La Corte costituzionale, con la sentenza n. 24 del 2025, ha dichiarato incostituzionale la norma che vietava per due anni i permessi premio ai detenuti imputati o condannati per reati commessi durante l’esecuzione della pena. Una decisione storica che ridisegna i confini tra giustizia punitiva e funzione rieducativa, riconoscendo maggiore autonomia ai magistrati di sorveglianza e tutelando i diritti fondamentali dei detenuti. Il provvedimento nasce dal ricorso di G. K., detenuto dal 2017 per tentata rapina e omicidio. Dopo anni di buona condotta, aveva ottenuto permessi premio per ricostruire i legami familiari.

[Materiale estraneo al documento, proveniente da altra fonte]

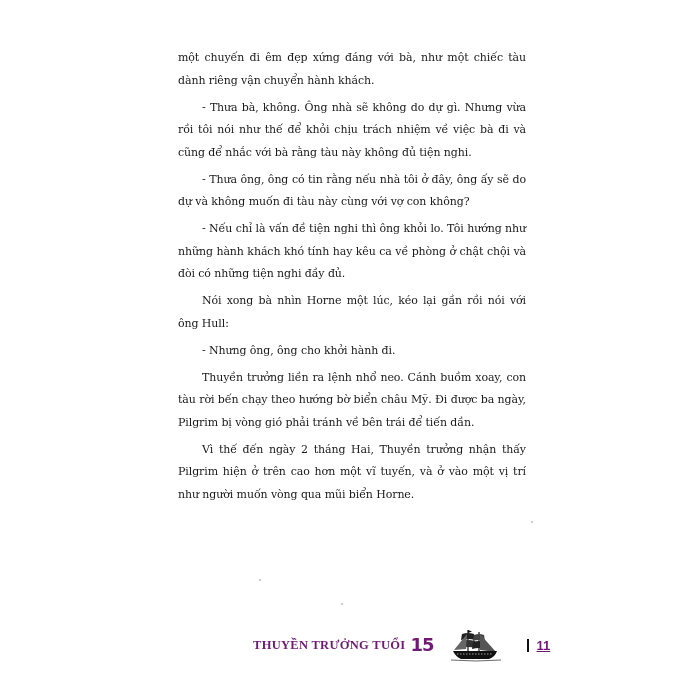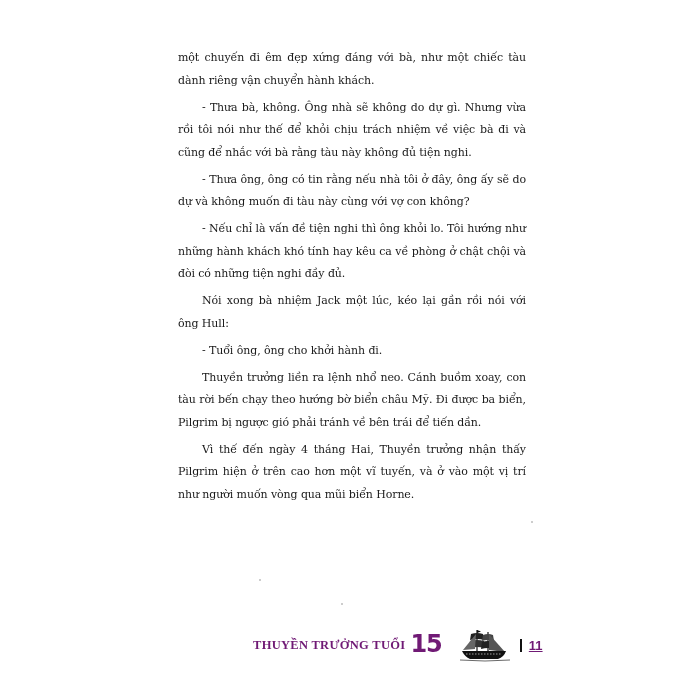"Nói xong bà nhiệm Jack" p.indent { text: nhiệm Jack -> nhìn Horne }
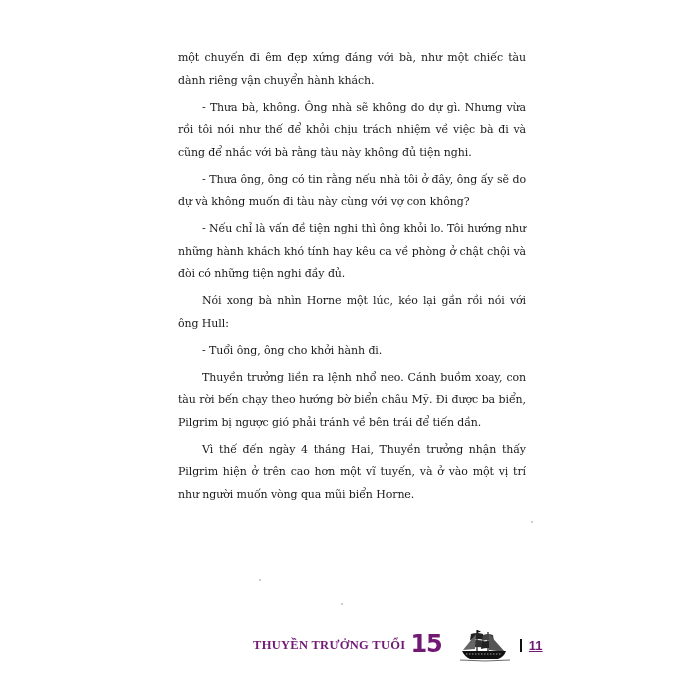"- Tuổi ông, ông cho" p.indent { text: Tuổi -> Nhưng }
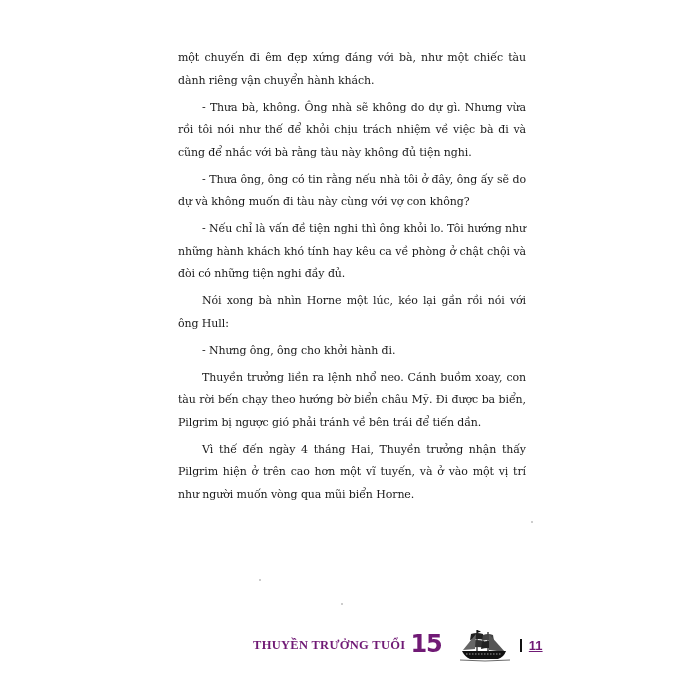"Thuyền trưởng liền ra lệnh" p.indent { text: biển, Pilgrim bị ngược -> ngày, Pilgrim bị vòng }
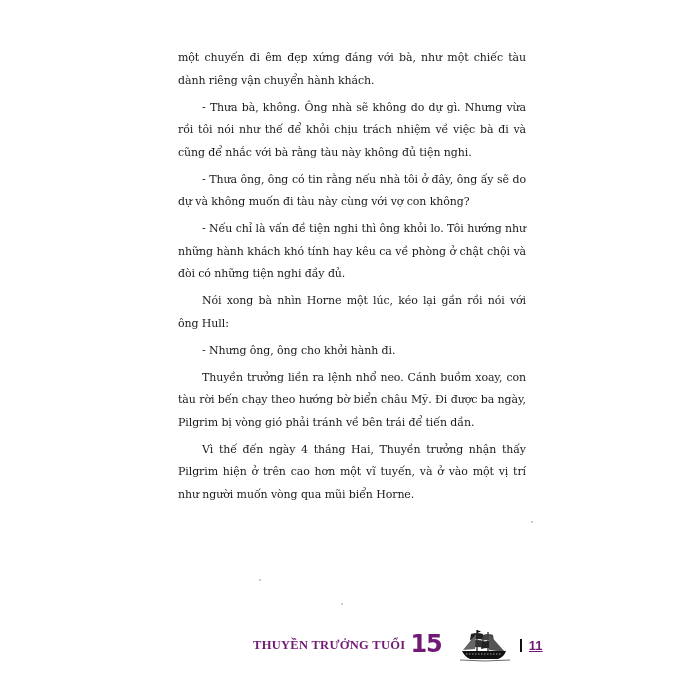"Vì thế đến ngày 4" p.indent { text: 4 -> 2 }
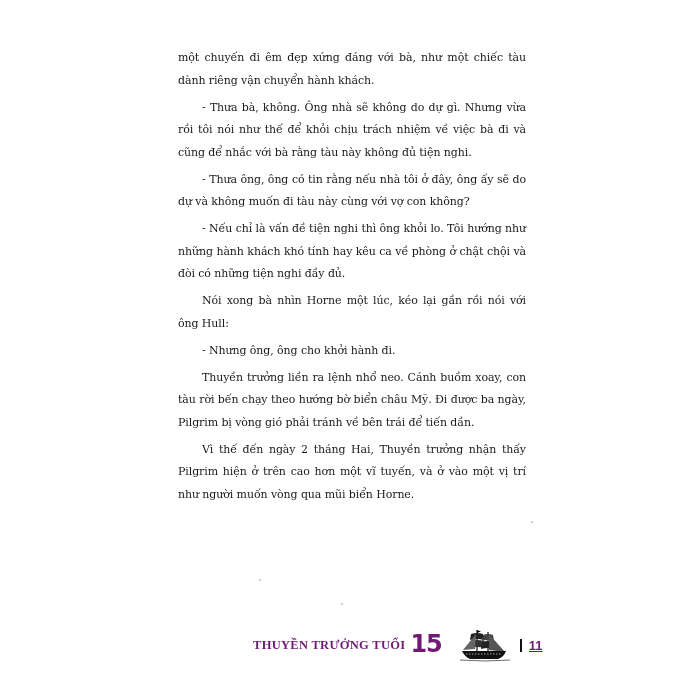"15" .title-num { font-size: 24px -> 18px }
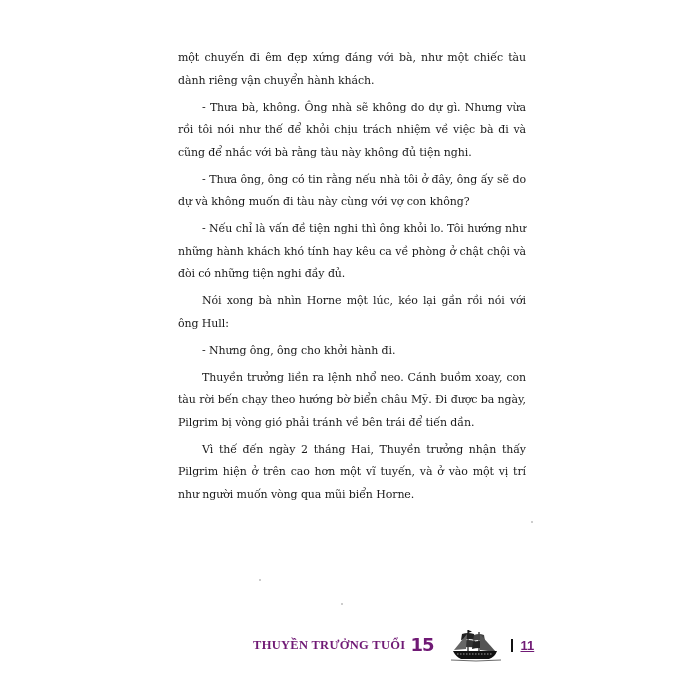"11" .page-num-wrap { margin-left: 10px -> 26px }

Nel marzo 2023, però, fu accusato di aver tentato di introdurre droga in carcere al rientro da un permesso. Pur non essendo ancora condannato per questo fatto ( il processo è ancora in corso), la legge penitenziaria (art. 30- ter) gli precluse automaticamente nuovi permessi fino al 2025. Fabio Gianfilippi, magistrato di Sorveglianza di Spoleto, ha sollevato il conflitto costituzionale, denunciando l’irragionevolezza di un sistema che equipara l’imputato al condannato, ignorando i progressi del detenuto.

La Corte costituzionale ha evidenziato due profili di incostituzionalità. Il primo riguarda la violazione della presunzione di innocenza (art. 27 Cost. e art. 6 Cedu) dove la norma trasformava una semplice imputazione in una “presunzione di colpevolezza”, privando il detenuto della possibilità di difendersi. Come sottolineato nella sentenza: «Una disposizione che vincola il giudice a presumere colpevole l’imputato sottrae ogni margine di valutazione autonoma sulla reale consistenza del fatto». La Consulta ha richiamato la giurisprudenza europea (Cedu e Carta dei Diritti Ue), che estende la presunzione di innocenza a tutti i procedimenti, non solo a quello penale.

Il secondo profilo riguarda la lesione della funzione rieducativa della pena, ovvero l’articolo 27, comma 3, della Costituzione. L’automatismo legale ignorava completamente il percorso individuale del detenuto. La Consulta ha ricordato che “il magistrato di sorveglianza deve valutare i progressi concreti, non applicare divieti predefiniti”. Un principio già affermato in passato (es. sentenze numero 186/ 1995 e 173/ 2021), ma disatteso dalla norma cancellata.

La decisione ha un’importanza pratica enorme. In carcere, infatti, sono frequenti imputazioni per reati come il possesso di cellulari o piccoli traffici, spesso contestati con procedimenti lunghi. Senza una condanna definitiva, molti detenuti vedevano bloccati i benefici per anni, pur mostrando miglioramenti. La Corte costituzionale ha specificato che il giudice di sorveglianza può ( e deve) considerare anche queste accuse, ma senza subordinare la decisione all’esito del processo.

Ad esempio, se un detenuto è accusato di introdurre uno smartphone, il magistrato valuterà se quel gesto compromette davvero la sua affidabilità, tenendo conto del comportamento successivo. La sentenza ribadisce che il sistema penitenziario deve essere flessibile e individualizzato. Anche in caso di condanna definitiva, il magistrato può concedere permessi premio se ritiene che il reato commesso non pregiudichi la rieducazione. Come scrive la Consulta: «Il rispetto del principio rieducativo esige che il giudice resti libero di valutare il concreto rilievo del fatto, tenendo conto dei contributi della difesa». Un passaggio cruciale, che restituisce centralità alla figura del magistrato di sorveglianza, spesso oscurata da automatismi. Tale decisione segna un passo avanti verso un carcere più umano e costituzionalmente orientato. Cancellando una norma del 1975, la Corte costituzionale ha accolto gli inviti lanciati già nel 1997, allineando l’Italia agli standard europei.